• _What is being asked_: The entries that follow should come back exactly, with no pictures among them.

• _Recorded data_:
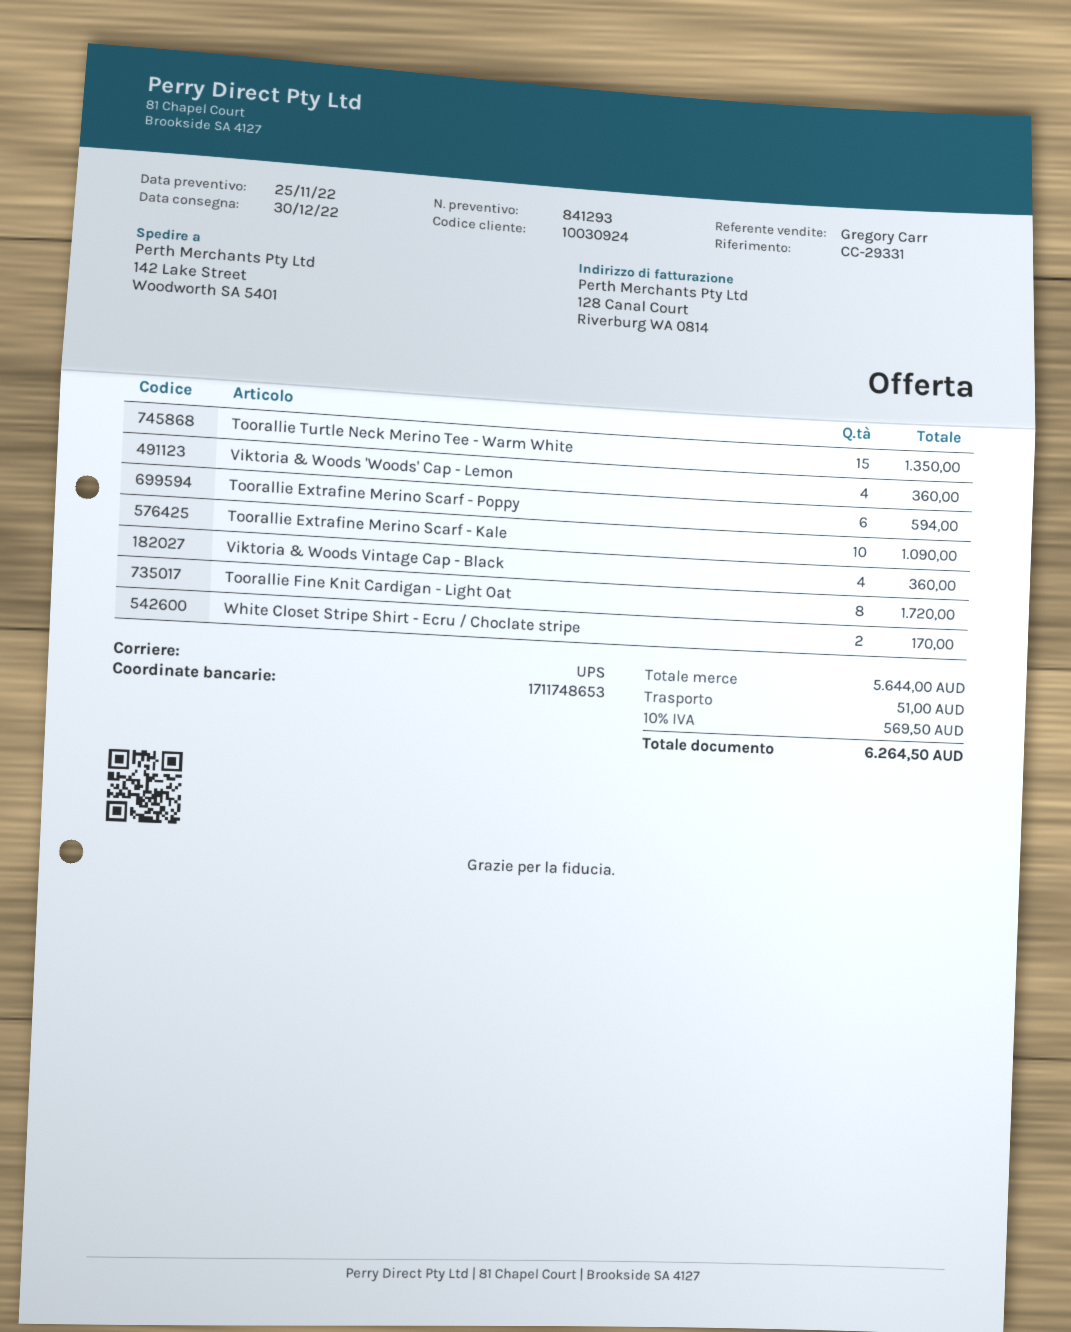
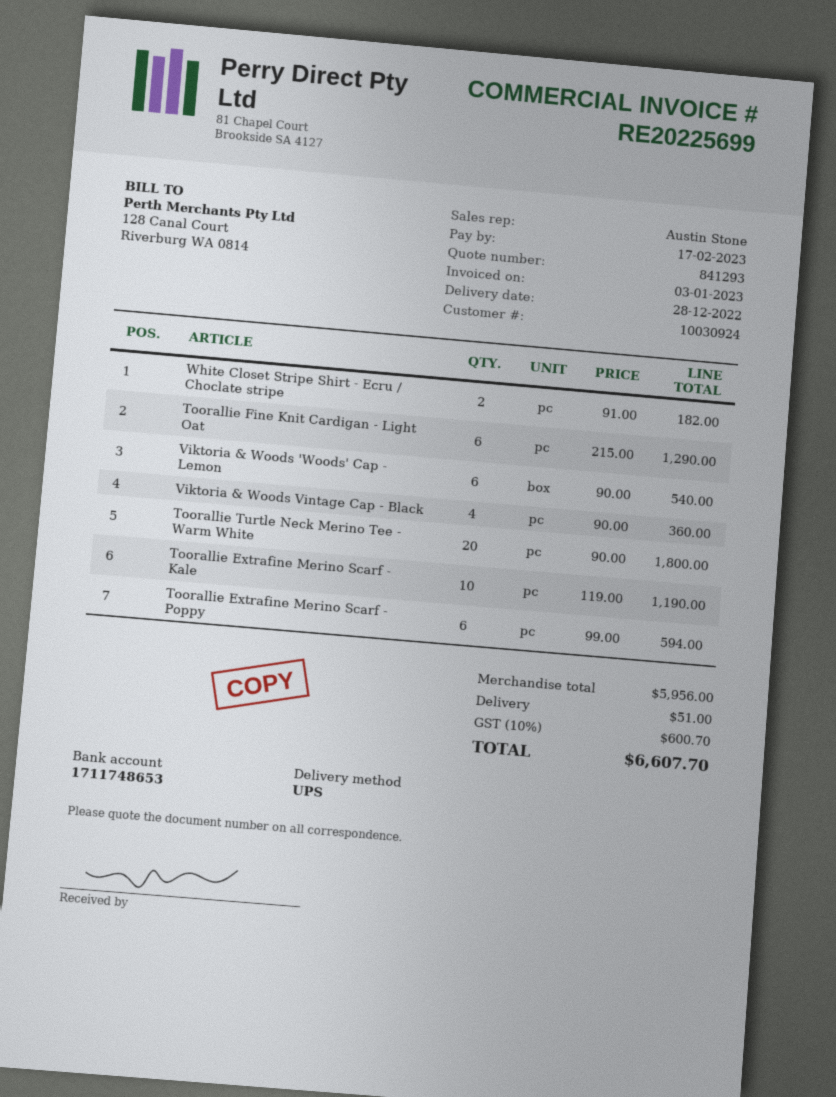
delivery date: 2022-12-30 -> 2022-12-28
sales rep: Gregory Carr -> Austin Stone
Toorallie Turtle Neck Merino Tee - Warm White: 15 for 1350.00 -> 20 for 1800.00
Viktoria & Woods 'Woods' Cap - Lemon: 4 for 360.00 -> 6 for 540.00
Toorallie Extrafine Merino Scarf - Kale: 10 for 1090.00 -> 10 for 1190.00
Toorallie Fine Knit Cardigan - Light Oat: 8 for 1720.00 -> 6 for 1290.00
White Closet Stripe Shirt - Ecru / Choclate stripe: 2 for 170.00 -> 2 for 182.00
subtotal: 5644.00 -> 5956.00
tax: 10% = 569.50 -> 10% = 600.70
total: 6264.50 -> 6607.70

• _Answer for this exercise_:
delivery date: 2022-12-30 -> 2022-12-28
sales rep: Gregory Carr -> Austin Stone
Toorallie Turtle Neck Merino Tee - Warm White: 15 for 1350.00 -> 20 for 1800.00
Viktoria & Woods 'Woods' Cap - Lemon: 4 for 360.00 -> 6 for 540.00
Toorallie Extrafine Merino Scarf - Kale: 10 for 1090.00 -> 10 for 1190.00
Toorallie Fine Knit Cardigan - Light Oat: 8 for 1720.00 -> 6 for 1290.00
White Closet Stripe Shirt - Ecru / Choclate stripe: 2 for 170.00 -> 2 for 182.00
subtotal: 5644.00 -> 5956.00
tax: 10% = 569.50 -> 10% = 600.70
total: 6264.50 -> 6607.70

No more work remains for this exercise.